For a city that had once earned the ‘rape capital’ tag and that reports 42 cases of crimes against woman daily, Delhi has only one woman police officer for a population of about 1,600 women.

Of the nearly 5,000 women police personnel in Delhi Police, only 784 are in the ranks of inspector, sub-inspector and assistant sub-inspector. With the city registering a huge increase in the number of crimes against women, the police had not been able to fill up the gaps. In fact, on Wednesday, the Delhi High Court asked the police to file an affidavit on steps taken to recruit an additional 14,000 personnel. The court in April this year had directed the Central and Delhi governments and the Delhi Police to fill up the 14,869 posts.

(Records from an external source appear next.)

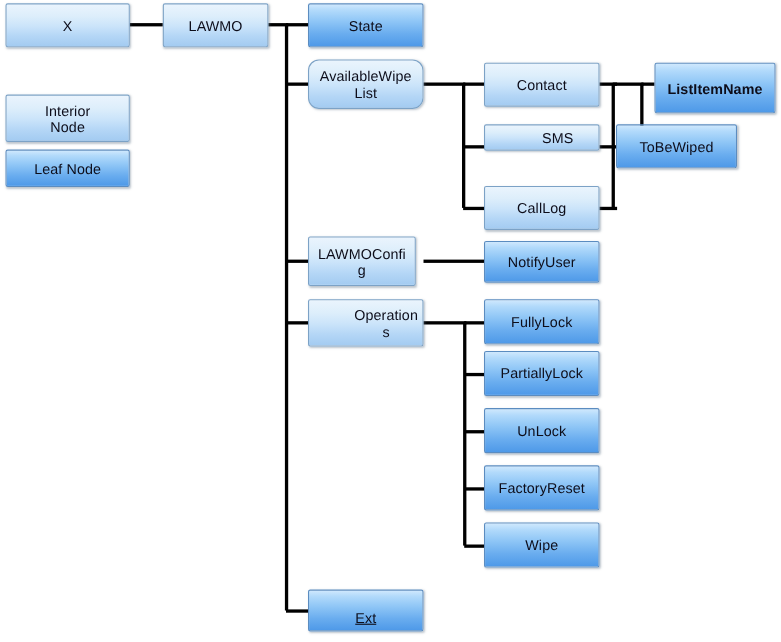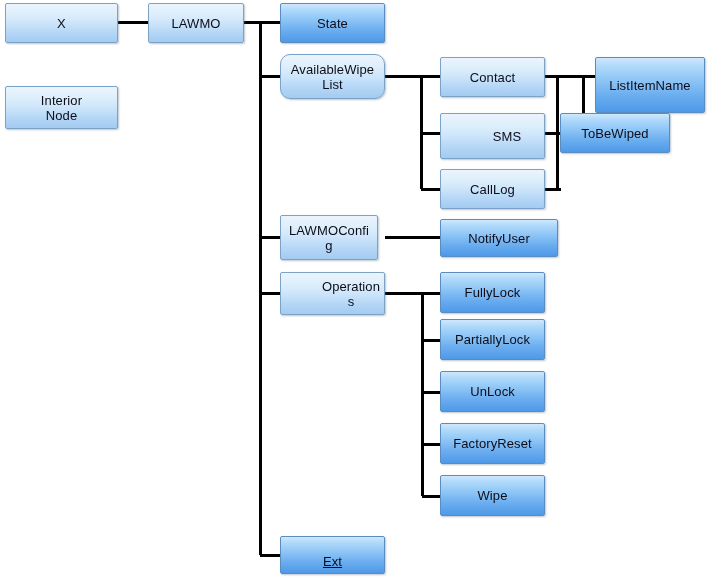--- a/index.html
+++ b/index.html
@@ -126,7 +126,7 @@
     <div class="node interior" style="left: 440px; top: 169px; width: 105px; height: 40px;">
       <span class="node-label">CallLog</span>
     </div>
-    <div class="node leaf" style="left: 595px; top: 57px; width: 110px; height: 56px;">
+    <div class="node leaf" style="left: 595px; top: 57px; width: 110px; height: 46px; font-weight: bold;">
       <span class="node-label">ListItemName</span>
     </div>
     <div class="node leaf" style="left: 560px; top: 113px; width: 110px; height: 40px;">

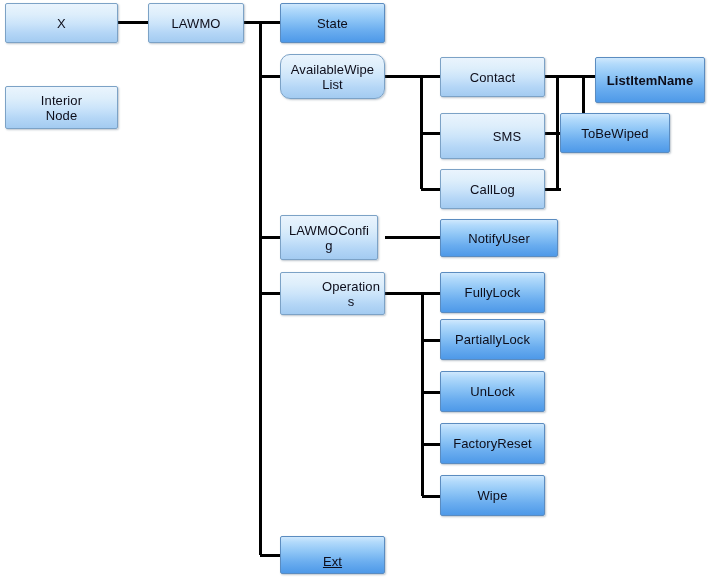--- a/index.html
+++ b/index.html
@@ -120,7 +120,7 @@
     <div class="node interior" style="left: 440px; top: 57px; width: 105px; height: 40px; align-items: center;">
       <span class="node-label">Contact</span>
     </div>
-    <div class="node interior" style="left: 440px; top: 113px; width: 105px; height: 46px; padding-left: 32px;">
+    <div class="node interior" style="left: 440px; top: 113px; width: 105px; height: 24px; padding-left: 32px;">
       <span class="node-label">SMS</span>
     </div>
     <div class="node interior" style="left: 440px; top: 169px; width: 105px; height: 40px;">

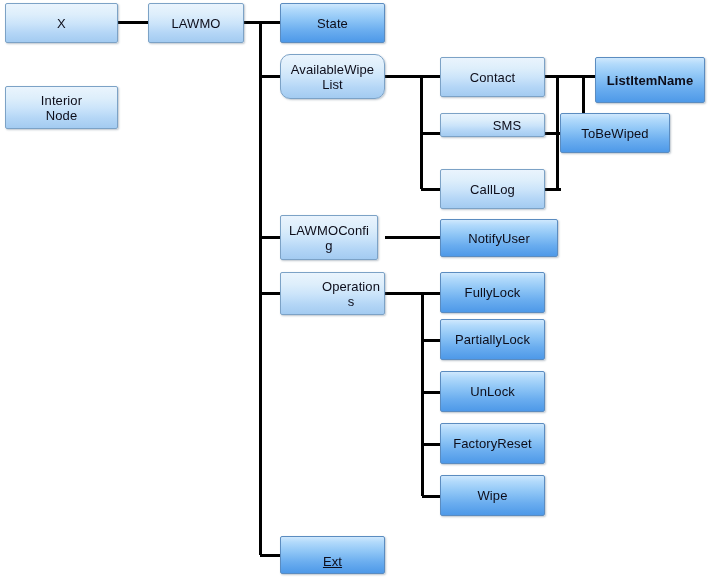--- a/index.html
+++ b/index.html
@@ -162,6 +162,9 @@
     <div class="node interior" style="left: 5px; top: 86px; width: 113px; height: 43px;">
       <span class="node-label">Interior<br>Node</span>
     </div>
+    <div class="node leaf" style="left: 5px; top: 136px; width: 113px; height: 34px;">
+      <span class="node-label">Leaf Node</span>
+    </div>
   </div>
 
 </body></html>

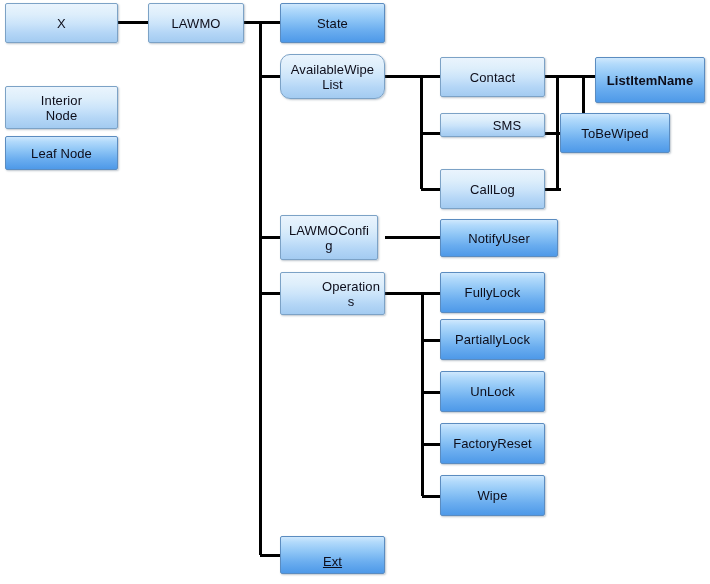--- a/index.html
+++ b/index.html
@@ -135,7 +135,7 @@
     <div class="node interior" style="left: 280px; top: 215px; width: 98px; height: 45px;">
       <span class="node-label">LAWMOConfi<br>g</span>
     </div>
-    <div class="node leaf" style="left: 440px; top: 219px; width: 118px; height: 38px; align-items: center;">
+    <div class="node leaf" style="left: 440px; top: 219px; width: 105px; height: 38px; align-items: center;">
       <span class="node-label">NotifyUser</span>
     </div>
     <div class="node interior" style="left: 280px; top: 272px; width: 105px; height: 43px; padding-left: 40px;">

The shortage of staff is hitting the force hard. Till November 30, this year the police registered 1,985 cases of rape, as compared to 1,493 last year. Senior officers told HT that it is not easy for 784 women officers to handle probe in all rape cases that are reported in the city.

“Our women officers are busy investigating cases of robbery, theft, snatching, burglary and other crimes. There is a shortage of investigating officials at every police station so having women officers to investigate only cases of crimes against women is not a practical decision, at this point, with this manpower,” said an officer.

Another problem is that these personnel have not been trained or sensitised to deal with crimes against women. Due to paucity of officials, police stations often seek help from women officials posted in other areas. The Delhi Police had demanded a sum of `20 crore, from the `1,000-crore Nirbhaya Fund, to set up a forensic laboratory and a training facility-cum-sensitisation centre for its officers to deal with crimes against women. The fund has not been sanctioned.

Apart from officers, only one police station -- of the total 181 -- has a woman SHO. Even in areas such as South Campus, Amar Colony and Roop Nagar where a large number of girls study in colleges and resides in PG accommodations, no woman officer has been posted as the SHO.

Another impediment in the quick disposal of rape cases is the lack of forensic facilities. In the two forensic laboratories in the city, over 11,000 cases are pending. Evidence provided by the labs often prove critical in getting convictions but trial goes on for months in the absence of forensic reports. A proposal to have a lab in every district has been in the pipeline for long.

Women from the Northeast are targeted by molesters quite frequently. Language has been a major barrier in dealing with such cases. Despite several requests, no senior officer from the Northeast has showed willingness to join the Delhi Police on deputation.